Total revenue was $1,607.69 million in 2022 and the past twelve months.
Dividend Cut Announcement
Vornado cut its quarterly dividend by 29.2% on January 18, 2023. The company’s quarterly dividend was $0.53 per share. The dividend rate was changed to $0.375 per share. Specifically, the press release said,
“Vornado Realty Trust announced today that its Board of Trustees has declared a reduced quarterly dividend of $.375 per share. The decrease is in recognition of the current state of the economy and capital markets and is reflective of Vornado’s reduced projected 2023 taxable income, primarily due to higher interest expense.”

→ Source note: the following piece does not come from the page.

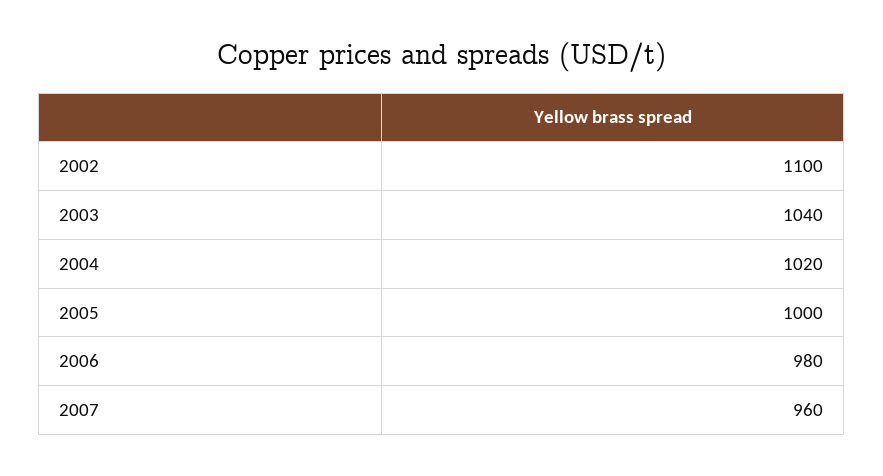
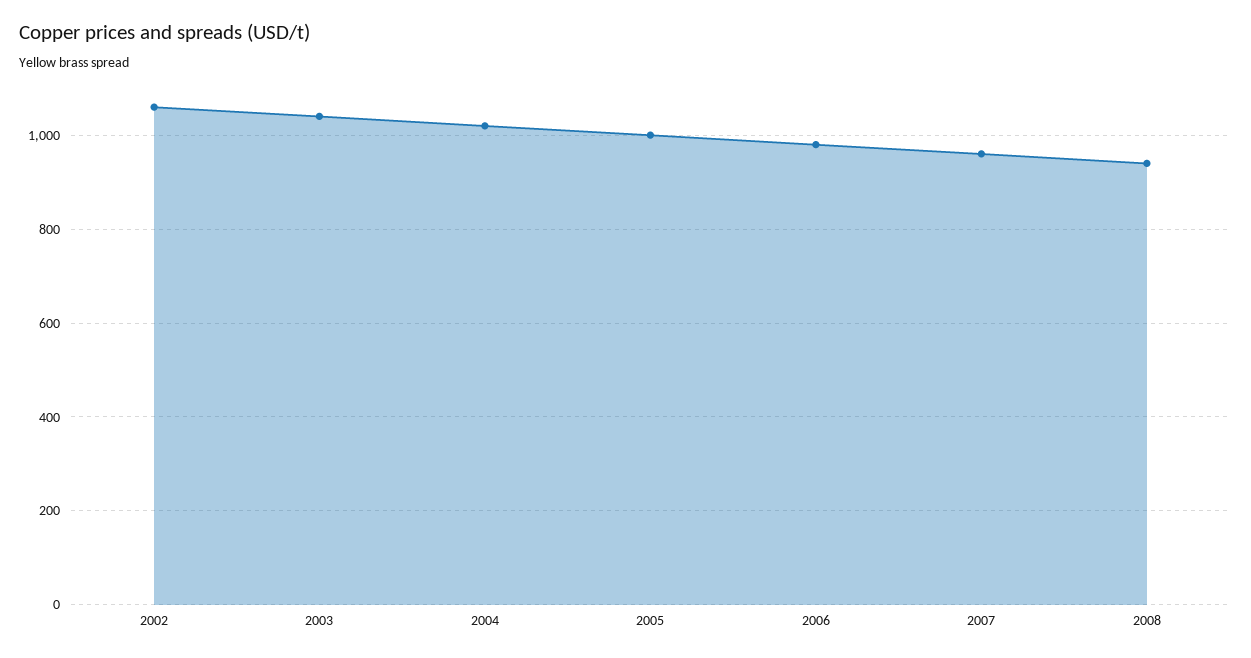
2002: 1100 -> 1060
2008: none -> 940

Notably, this dividend reduction was the second after the payout was lowered on July 30, 2023, during the COVID-19 pandemic.
Dividend Suspension Announcement
The REIT followed the dividend cut with a dividend suspension a few months later. On April 26, 2023, Vornado announced,
“Vornado Realty Trust (NYSE:VNO) announced today that it will postpone dividends on its common shares until the end of 2023, at which time, upon finalization of its 2023 taxable income, including the impact of asset sales, it will pay the 2023 dividend in either (i) cash, or (ii) a combination of cash and securities, as determined by its Board of Trustees.”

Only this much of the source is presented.